STX5 and α-SNAP associated with PMs are essential for cholesterol trafficking. Rat adrenal PMs were immunodepleted using STX5 or α-SNAP antibodies and then added to the mitochondrial reconstitution assay. A) Rat adrenal PMs before and after STX5 IP were analyzed by immunoblot assay. B) Rat adrenal PMs before and after α-SNAP IP were analyzed by immunoblot assay. C) STX5 depleted PMs (STX5 IP) were added to the mitochondrial reconstitution assay. D) α-SNAP depleted PM (α-SNAP IP) were added to the mitochondrial reconstitution assay. IP, immunoprecipitated; L, long form of STX5; S, short form of STX5; Mito, mitochondria. Results are representative of 3 independent experiments (n = 3). *P < 0.05; ***P < 0.001.

Figure 8

Addition of STX5 and α-SNAP was sufficient to restore steroidogenesis in protease-treated PMs. Rat adrenal PMs were treated with proteinase K and then incubated with purified recombinant STX5, α-SNAP protein, or both, before their ability to support steroidogenesis was examined in a mitochondrial reconstitution assay. A) The effect of α-SNAP protein in restoring steroidogenesis in protease-treated PM. B) Effect of STX5 long-form protein in restoring steroidogenesis in protease-treated PM. C) Effect of STX5 short-form protein in restoring steroidogenesis in protease-treated PMs. D) Effect of STX5 long-form and α-SNAP protein together in restoring steroidogenesis in protease-treated PMs. E) Effect of STX5 long-form, STX5 short-form and α-SNAP protein together in restoring steroidogenesis in protease-treated PMs. The basal pregnenolone production for mitochondria without PM ranged from 0.5 to 1.9 ng/ml. L, long form of STX5; Mito, mitochondria; NS, not significant; S, short form of STX5. Results are representative of 3 independent experiments (n = 3). *P < 0.05, **P < 0.01, ***P < 0.001.

Figure 9

Knockdown of STX5 and α-SNAP decreases production of progesterone in Y1 adrenocortical cells.

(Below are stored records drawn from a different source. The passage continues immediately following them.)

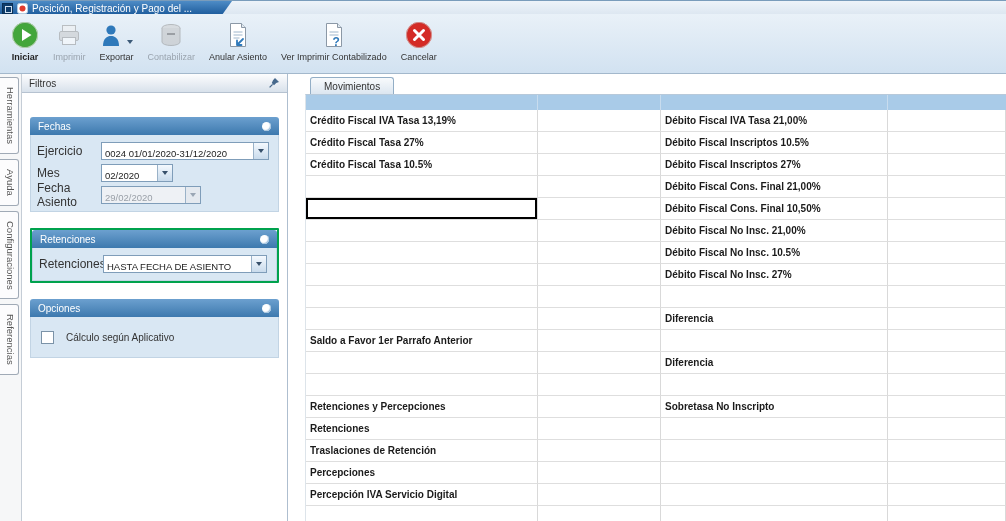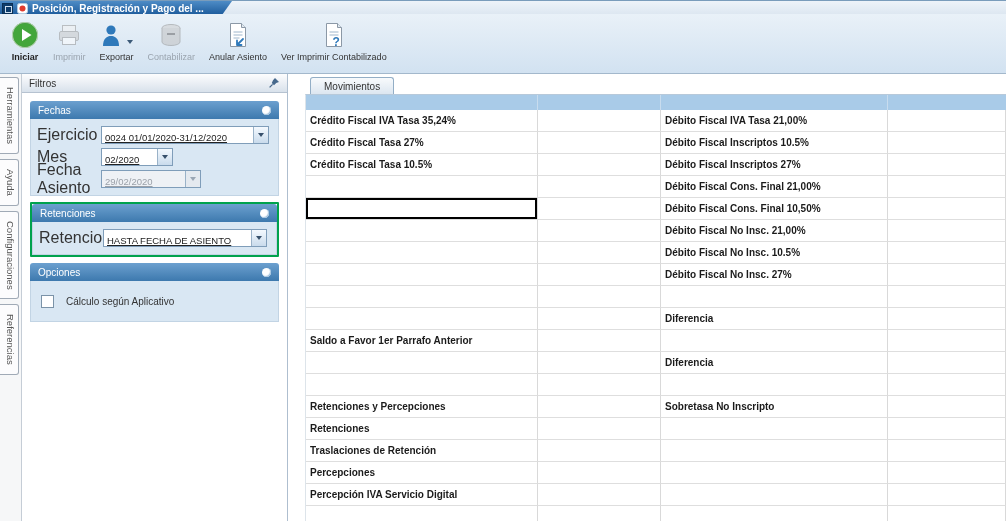--- a/index.html
+++ b/index.html
@@ -7,21 +7,21 @@
   .app{position:relative;width:1006px;height:521px;background:#fff;overflow:hidden;}
 
   
   .titlebar{position:absolute;left:0;top:0;width:1006px;height:14px;
     background:linear-gradient(#eef3f9,#dde7f1);border-top:1px solid #7a9cbb;}
   .title-tab{position:absolute;left:0;top:0;height:14px;min-width:232px;
     background:linear-gradient(#4e8cc6,#1d5b9b);color:#fff;display:flex;align-items:center;gap:4px;
     padding:0 18px 0 2px;clip-path:polygon(0 0,100% 0,calc(100% - 10px) 100%,0 100%);}
   .corner-icon{width:11px;height:11px;background:#0d3c6b;border:1px solid #0a2f55;display:inline-block;position:relative;}
   .corner-icon::after{content:"";position:absolute;left:2px;top:2px;width:5px;height:5px;border:1px solid #cfe0f0;}
-  .title-text{font-size:10px;font-weight:bold;white-space:nowrap;}
+  .title-text{font-size:10px;font-weight:normal;white-space:nowrap;}
 
   
   .toolbar{position:absolute;left:0;top:14px;width:1006px;height:60px;
     background:linear-gradient(#e9f1f8,#d2e2f1);border-bottom:1px solid #a3b8cc;
     display:flex;align-items:flex-start;padding:3px 2px 0 4px;}
   .tb-btn{display:flex;flex-direction:column;align-items:center;justify-content:flex-start;
     gap:1px;padding:2px 7px;min-width:42px;border-radius:3px;cursor:default;}
   .tb-icon-row{height:32px;display:flex;align-items:center;gap:2px;}
   .tb-label{font-size:9px;color:#333;white-space:nowrap;line-height:11px;}
   .tb-btn.primary .tb-label{font-weight:bold;color:#222;}
@@ -36,29 +36,29 @@
     border:1px solid #a0aab6;border-left:none;border-radius:0 3px 3px 0;padding:9px 2px;width:19px;
     text-align:center;white-space:nowrap;cursor:default;}
 
   
   .filters-panel{position:absolute;left:22px;top:74px;width:266px;height:447px;background:#fff;
     border-right:1px solid #aebecf;}
   .filters-caption{height:19px;background:linear-gradient(#fdfdfe,#d8e1eb);border-bottom:1px solid #b6c2d0;
     display:flex;align-items:center;justify-content:space-between;padding:1px 7px;font-size:10px;color:#333;}
   .pin{display:flex;align-items:center;cursor:pointer;}
   .sections{padding:8px 8px 0 8px;}
-  .section{margin-bottom:6px;}
+  .section{margin-bottom:6px;margin-top:16px;}
   .sec-header{height:18px;background:linear-gradient(#6ca0cf,#3d79ae);border-radius:3px 3px 0 0;
     color:#fff;font-size:10px;display:flex;align-items:center;justify-content:space-between;padding:0 8px;cursor:default;}
   .bullet{width:9px;height:9px;border-radius:50%;background:#fff;box-shadow:inset -1px -1px 1px #9fc0dd;}
   .sec-body{background:#d9e7f3;border:1px solid #c2d4e4;border-top:none;padding:5px 6px;}
   .field-row{display:flex;align-items:center;height:22px;}
-  .f-label{width:64px;font-size:16px;color:#333;flex:none;}
+  .f-label{width:64px;font-size:12px;color:#333;flex:none;}
   .combo{height:18px;background:#fff;border:1px solid #7f9db9;display:flex;align-items:stretch;overflow:hidden;}
-  .combo-text{flex:1;font-size:9.5px;color:#222;line-height:16px;padding:3px 3px;white-space:nowrap;overflow:hidden;text-decoration:underline;}
+  .combo-text{flex:1;font-size:9.5px;color:#222;line-height:16px;padding:3px 3px;white-space:nowrap;overflow:hidden;}
   .combo-btn{width:15px;flex:none;background:linear-gradient(#f4f9fe,#c9dbec);border-left:1px solid #9ab2c8;
     display:flex;align-items:center;justify-content:center;cursor:pointer;}
   .tri{width:0;height:0;border-left:3.5px solid transparent;border-right:3.5px solid transparent;border-top:4.5px solid #37506b;}
   .combo.disabled{background:#eef1f5;}
   .combo.disabled .combo-text{color:#9aa0a8;}
   .combo.disabled .combo-btn{background:#e4e9ef;}
   .combo.disabled .tri{border-top-color:#9aa6b4;}
   .section.highlight{border:2px solid #00A24D;padding:0;border-radius:1px;}
   .check-row{display:flex;align-items:center;gap:12px;height:30px;padding-left:4px;}
   .checkbox{width:13px;height:13px;background:#fff;border:1px solid #7b93a8;flex:none;cursor:pointer;
@@ -168,20 +168,30 @@
             <path d="M4.5 2.5 h11 l4 4 v19 h-15 z" fill="#fff" stroke="#8b98a6"></path>
             <path d="M15.5 2.5 v4 h4" fill="#e2eaf1" stroke="#8b98a6"></path>
             <line x1="7.5" y1="11" x2="16.5" y2="11" stroke="#9fb6cc"></line>
             <line x1="7.5" y1="14" x2="16.5" y2="14" stroke="#9fb6cc"></line>
             <text x="10.5" y="25" font-size="12" font-weight="bold" fill="#2f79ba">?</text>
           </svg>
       </span>
       <span class="tb-label">Ver Imprimir Contabilizado</span>
     </div>
 
+    <div class="tb-btn">
+      <span class="tb-icon-row">
+        <svg width="28" height="28" viewBox="0 0 28 28">
+            <circle cx="14" cy="14" r="12.5" fill="#d42b26" stroke="#9c1f1c"></circle>
+            <circle cx="14" cy="14" r="12.5" fill="none" stroke="#f0b5b2" stroke-width="1.2" opacity="0.7"></circle>
+            <path d="M9.5 9.5 L18.5 18.5 M18.5 9.5 L9.5 18.5" stroke="#fff" stroke-width="3" stroke-linecap="round"></path>
+          </svg>
+      </span>
+      <span class="tb-label">Cancelar</span>
+    </div>
 
   </div>
 
   <div class="side-tabs">
     <div class="vtab">Herramientas</div>
     <div class="vtab">Ayuda</div>
     <div class="vtab">Configuraciones</div>
     <div class="vtab">Referencias</div>
   </div>
 
@@ -273,21 +283,21 @@
       <span>Movimientos</span>
     </div>
     <div class="grid-wrap">
       <div class="grid-header">
           <div class="ghcell"></div>
           <div class="ghcell"></div>
           <div class="ghcell"></div>
           <div class="ghcell"></div>
         </div>
       <div class="grid-body">
-          <div class="gcell glabel">Crédito Fiscal IVA Tasa 35,24%</div>
+          <div class="gcell glabel">Crédito Fiscal IVA Tasa 13,19%</div>
           <div class="gcell gvalue"></div>
           <div class="gcell glabel">Débito Fiscal IVA Tasa 21,00%</div>
           <div class="gcell gvalue"></div>
           <div class="gcell glabel">Crédito Fiscal Tasa 27%</div>
           <div class="gcell gvalue"></div>
           <div class="gcell glabel">Débito Fiscal Inscriptos 10.5%</div>
           <div class="gcell gvalue"></div>
           <div class="gcell glabel">Crédito Fiscal Tasa 10.5%</div>
           <div class="gcell gvalue"></div>
           <div class="gcell glabel">Débito Fiscal Inscriptos 27%</div>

Y1 adrenocortical cells were transfected with siRNAs for STX5 and α-SNAP individually or in combination for 48 h. Y1 adrenocortical cells were then treated with cAMP for 3 h, and media were analyzed for progesterone production. 22(R)-hydroxycholesterol was used as a positive control. A, B) Immunoblot analysis for STX5 (A) and α-SNAP (B). GAPDH was used as the loading control. C) Progesterone production in cells transfected with scrambled (control) or STX5 and α-SNAP siRNAs, individually or in combination. ***P < 0.001.